La comprensión profunda de los intangibles permite a líderes y profesionales tomar decisiones informadas para el futuro y aprovechar nuevas oportunidades en la economía digital y creativa.
La normativa internacional, especialmente la norma IAS 38/IFRS sobre intangibles, define un activo intangible como un recurso identificable, no monetario y sin sustancia física. Para reconocerse, debe cumplir tres criterios:
Estos principios excluyen monedas, cuentas por cobrar y derivados, que se clasifican como activos financieros.
Más allá de la contabilidad, el valor intangible trasciende balances. La reputación de un país, la confianza institucional, la cultura de innovación o las redes de talento son ejemplos de recursos que, aunque no figuren en libros, sostienen economías enteras.
Los datos demuestran la revolución intangible:
El creciente protagonismo de los intangibles impulsa la economía del conocimiento global. En menos de medio siglo, su peso en los balances corporativos pasó del 17 % al 90 %.
Países como India y Suecia lideran el crecimiento de inversiones en software, datos y patentes, demostrando que el futuro económico ya no está atado a ladrillos y maquinaria.
Para orientar a contadores y gestores, los intangibles se clasifican de varias maneras:
La norma IAS 38 exige que los activos intangibles se registren inicialmente al coste y, después, se midan por coste menos amortización y deterioro. Solo en mercados activos y bajo condiciones estrictas pueden aparcarse a valor razonable.
El tratamiento contable del I+D varía: aunque muchas jurisdicciones lo consideran gasto corriente, se reconoce su rol fundamental al incluirse en cuentas nacionales y, en US GAAP, se registra In-Process R&D como activo.
La paradoja de la productividad está en parte relacionada con la subestimación estadística de los intangibles. La innovación y la creatividad no suelen capturarse en indicadores tradicionales, lo que distorsiona el análisis de crecimiento y bienestar.
Al mismo tiempo, la concentración de mercado y poder se amplía: plataformas digitales y patentes generan economías de escala casi infinitas, impulsando márgenes elevados y posiciones dominantes.
En el ámbito social, surge una brecha: los profesionales que gestionan intangibles capturan rentas crecientes frente a quienes trabajan con activos físicos. Esto plantea retos de desigualdad y exige políticas inclusivas.
Los gobiernos se enfrentan a múltiples retos al regular y gravar activos sin forma física. La fiscalidad de los intangibles se apoya en amortizaciones de hasta 15 años en EE. UU. y estrategias de precios de transferencia que demandan normas de “nexus” más sólidas.

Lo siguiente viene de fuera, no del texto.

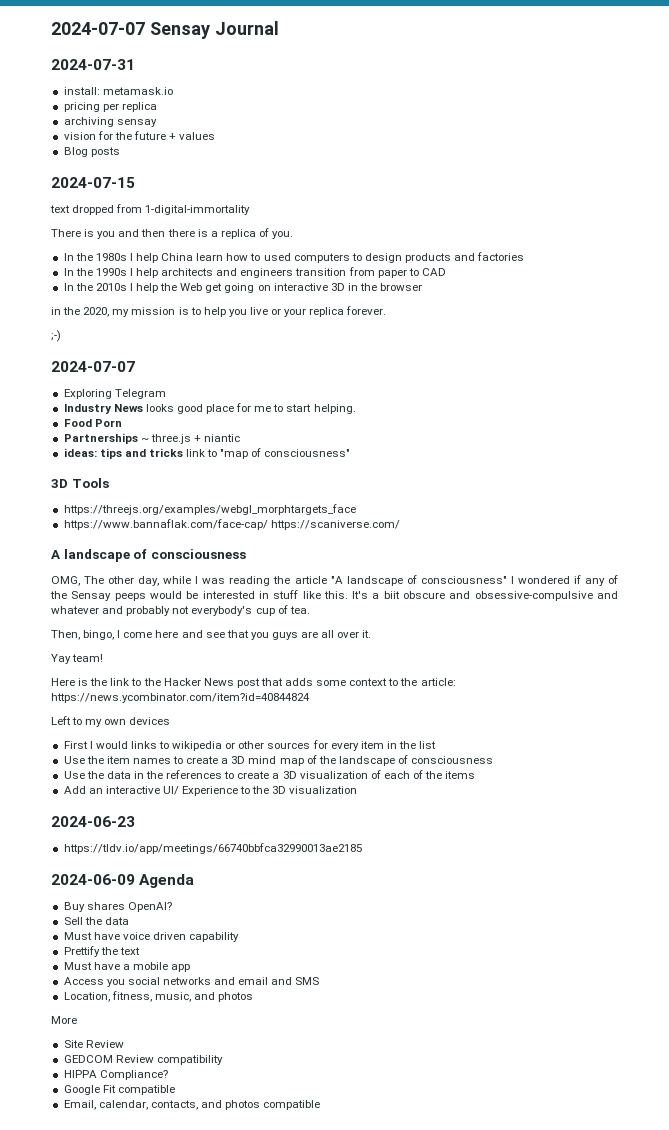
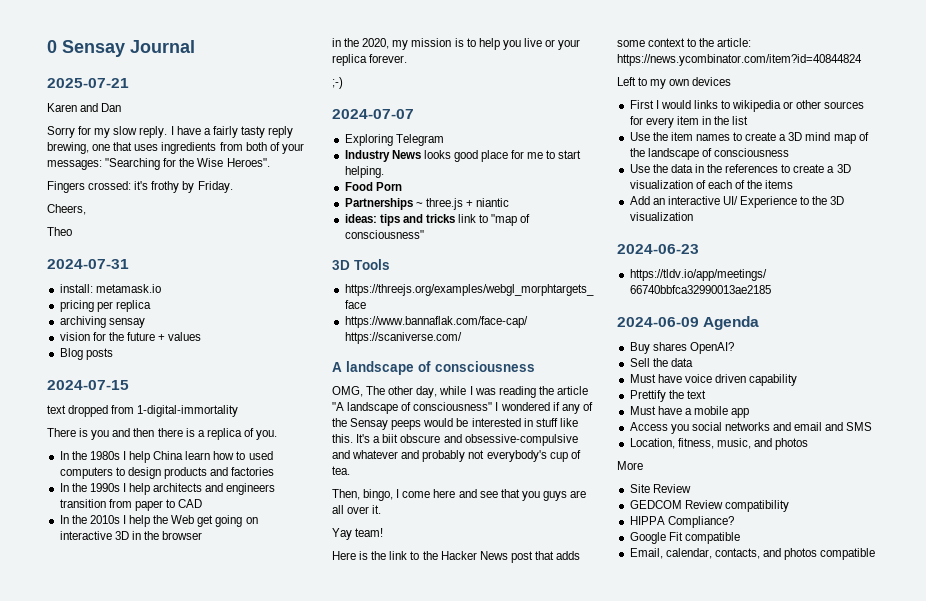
- 2024-07-07 Sensay Journal
+ 0 Sensay Journal
+ 2025-07-21
+ Karen and Dan
+ Sorry for my slow reply. I have a fairly tasty reply brewing, one that uses ingredients from both of your messages: "Searching for the Wise Heroes".
+ Fingers crossed: it's frothy by Friday.
+ Cheers,
+ Theo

Para promover un ecosistema de innovación sostenible, es fundamental impulsar marcos que fomenten la creación de talento, la protección de la propiedad intelectual y la transparencia fiscal. Las políticas públicas deben equilibrar incentivos a la I+D con mecanismos que reduzcan la concentración.
En la práctica, empresas y emprendedores pueden mejorar su posicionamiento:
Solo así se aprovechará plenamente el valor intangible global y se construirá un crecimiento más equilibrado y sostenible para todos.